要知道,如果从表面价值来看,睡眠对我们来说简直是极其不利的。你无法寻找伴侣,无法繁衍后代,无法觅食,无法照顾幼崽,最糟糕的是,你还容易成为猎物。基于其中任何一点,睡眠本应被进化淘汰,但它没有。睡眠英勇地一路奋战,穿越了进化历程的每一步。因此,据我们所知,每个睡眠阶段也都得以保留。
You know, sleep is just so profoundly detrimental to us if you were to take it at face value. You know, you're not finding a mate, you're not reproducing, you're not foraging for food, you're not caring for your young, and worst of all, you're vulnerable to predation. On any one of those grounds, sleep probably should have been selected against, but it wasn't. Sleep has fought its way through heroically, you know, every step along the evolutionary path. And therefore, every sleep stage has also survived as best we can tell.
这意味着这些都是不可妥协的。如果大自然曾找到方法,哪怕只是稍微削减我们的睡眠时间,我相信本应会有快速的进化优势,但看起来她并没有这样做。经过三百六十万年的验证,我通常更倾向于相信她的智慧。
What that means is that those are nonnegotiable. If mother nature had found a way to even just sort of, you know, thin slice some of that sleep from us, there would have been fast, I'm sure, evolutionary benefits, but it looks as though she hasn't. And I'm usually in favor of her wisdom after three point six million years.
我想稍作休息,感谢我们的赞助商Eight Sleep。Eight Sleep生产智能床垫套,具有冷却、加热和睡眠追踪功能。确保良好夜间睡眠的最佳方法之一,是保持睡眠环境的适宜温度。因为要进入并保持深度睡眠,你的体温实际上需要下降约1到3度;而为了醒来时感觉神清气爽,体温又需要回升约1到3度。

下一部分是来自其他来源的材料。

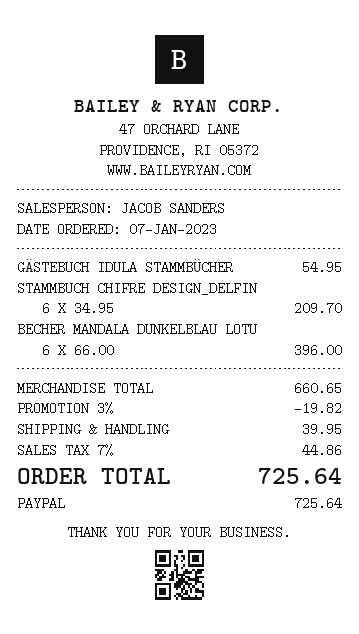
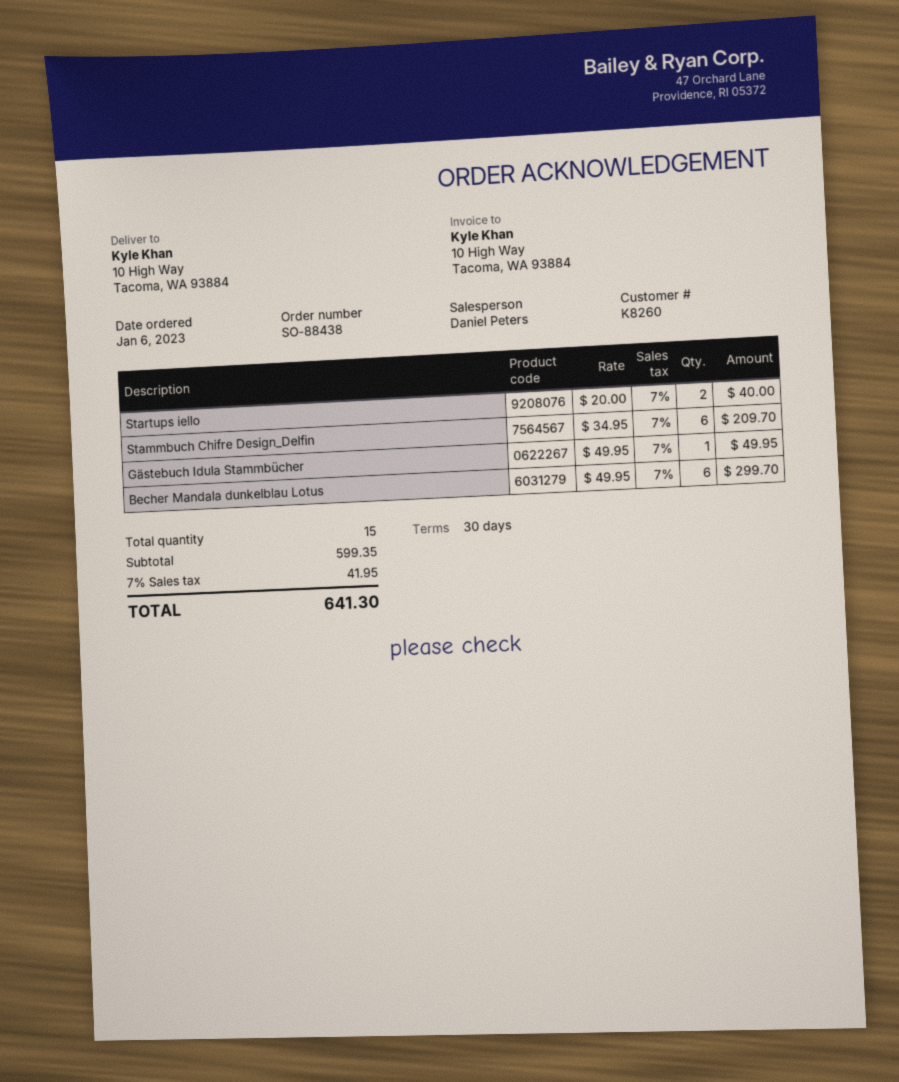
order date: 2023-01-07 -> 2023-01-06
sales rep: JACOB SANDERS -> Daniel Peters
GÄSTEBUCH IDULA STAMMBÜCHER: 1 x 54.95 = 54.95 -> 1 x 49.95 = 49.95
BECHER MANDALA DUNKELBLAU LOTU: 6 x 66.00 = 396.00 -> 6 x 49.95 = 299.70
Startups iello: none -> 2 x 20.00 = 40.00
subtotal: 660.65 -> 599.35
discount: 3% = 19.82 -> none
shipping: 39.95 -> none
tax: 7% = 44.86 -> 7% = 41.95
total: 725.64 -> 641.30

I'd like to take a quick break and acknowledge our sponsor, Sleep. Eight Sleep makes smart mattress covers with cooling, heating, and sleep tracking capacity. One of the best ways to ensure a great night's sleep is to make sure that the temperature of your sleeping environment is correct. And that's because in order to fall and stay deeply asleep, your body temperature actually has to drop by about one to three degrees. And in order to wake up feeling refreshed and energized, your body temperature actually has to increase by about one to three degrees.

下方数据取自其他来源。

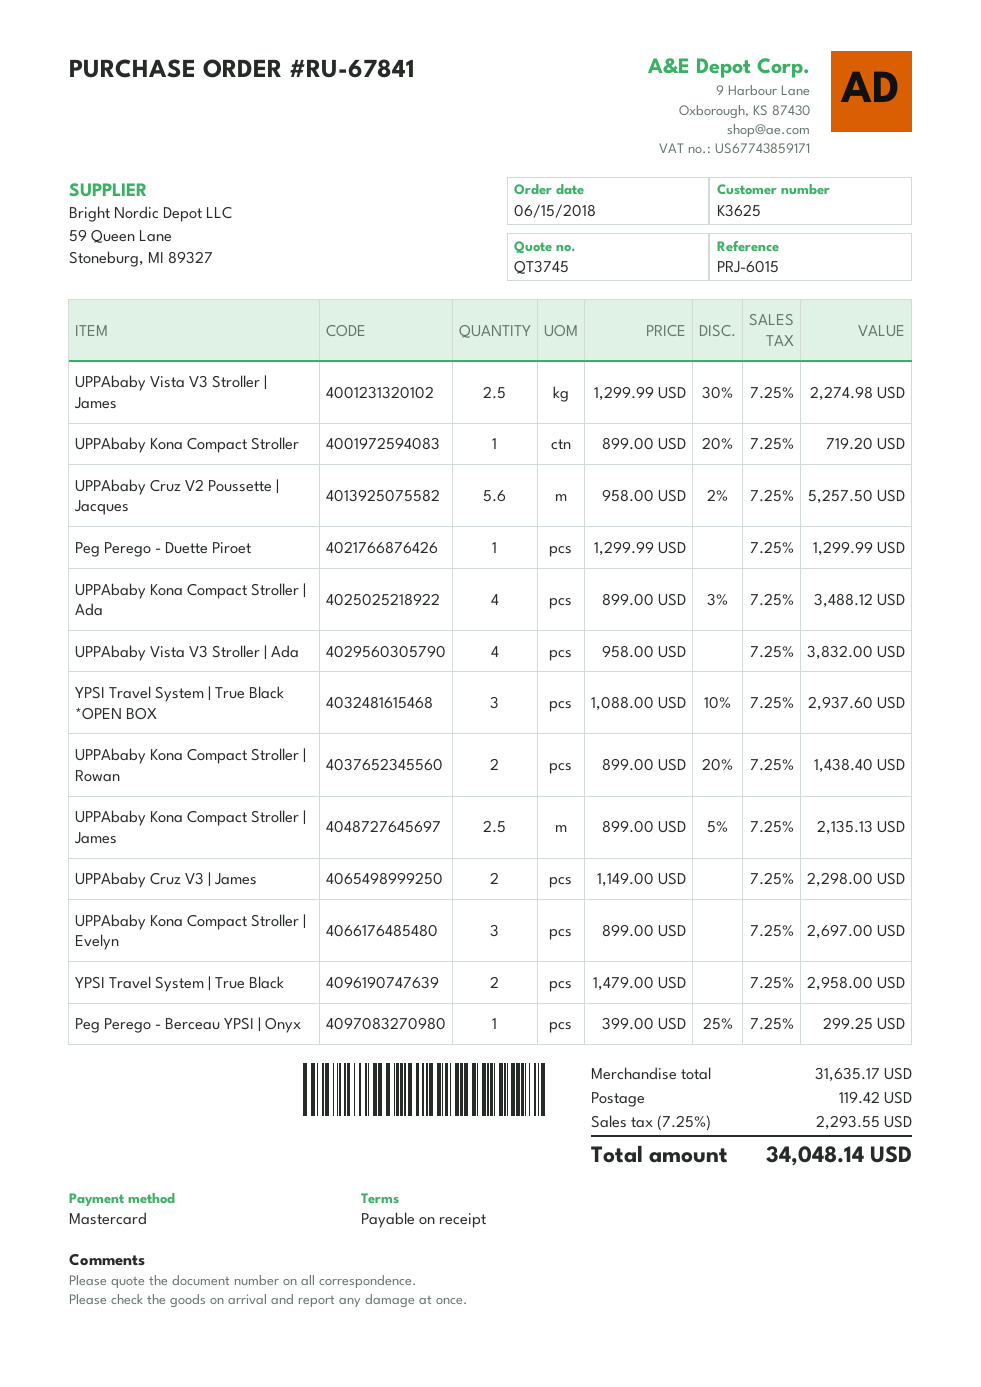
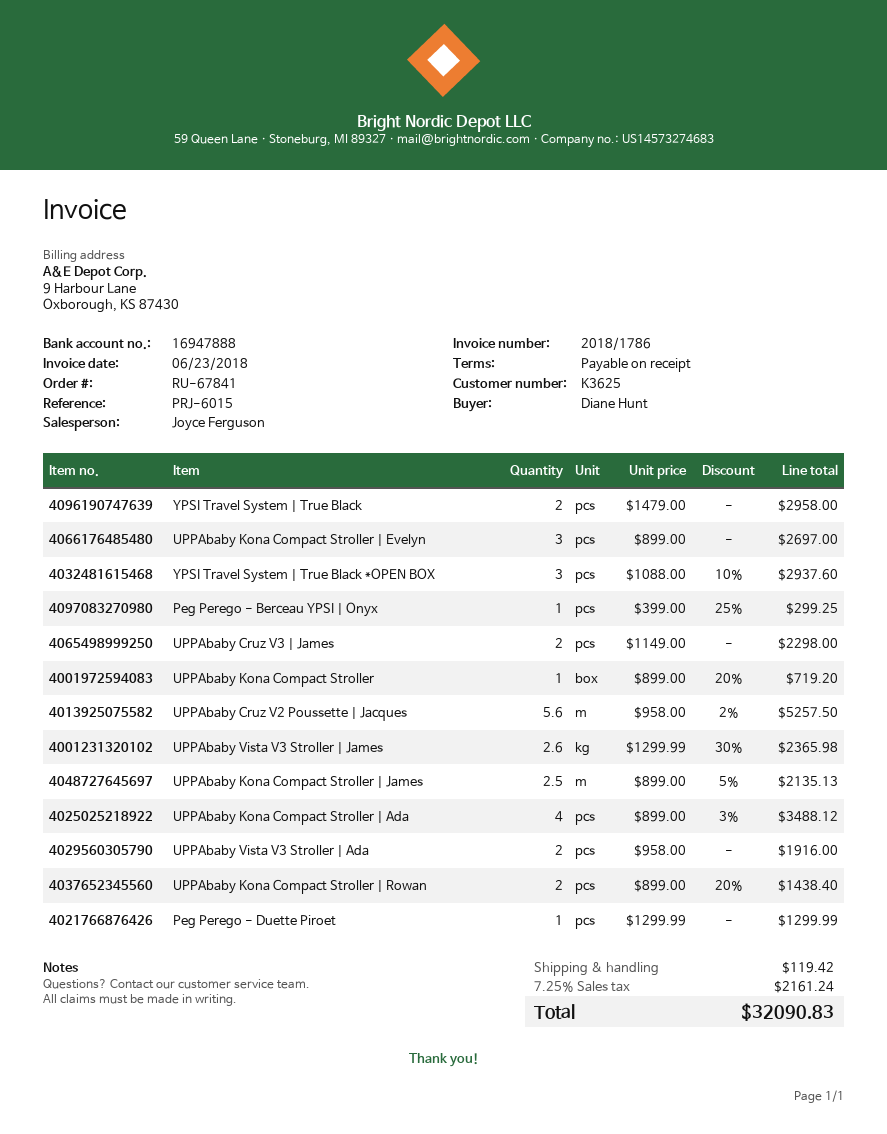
UPPAbaby Vista V3 Stroller | James: 2.5 x 1299.99 - 30% = 2274.98 -> 2.6 x 1299.99 - 30% = 2365.98
UPPAbaby Vista V3 Stroller | Ada: 4 x 958.00 = 3832.00 -> 2 x 958.00 = 1916.00
tax: 7.25% = 2293.55 -> 7.25% = 2161.24
total: 34048.14 -> 32090.83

Eight Sleep会根据你的个性化需求,整夜自动调节床铺温度。他们刚推出了最新款Pod five,具备多项重要新功能。其中一项叫自动驾驶模式——这个AI引擎能学习你的睡眠模式,根据不同睡眠阶段调整环境温度。它还会在你打鼾时抬高头部,并通过其他调整来优化睡眠。
Eight Sleep automatically regulates the temperature of your bed throughout the night according to your unique needs. Eight Sleep has just launched their latest model, the Pod five, and the Pod five has several new important features. One of these new features is called autopilot. Autopilot is an AI engine that learns your sleep patterns to adjust the temperature of your sleeping environment across different sleep stages. It also elevates your head if you're snoring and it makes other shifts to optimize your sleep.
Pod five底座还内置与App同步的扬声器,可播放助眠音频。音频库包含多个NSDR(非睡眠深度休息)引导语,其中部分由我与Eight Sleep合作录制。NSDR通过音频引导你进行深度身体放松配合简单呼吸练习,能缓解轻微睡眠不足的负面影响,并帮助你在夜醒后重新入睡。这是个立竿见影且人人受益的强大工具。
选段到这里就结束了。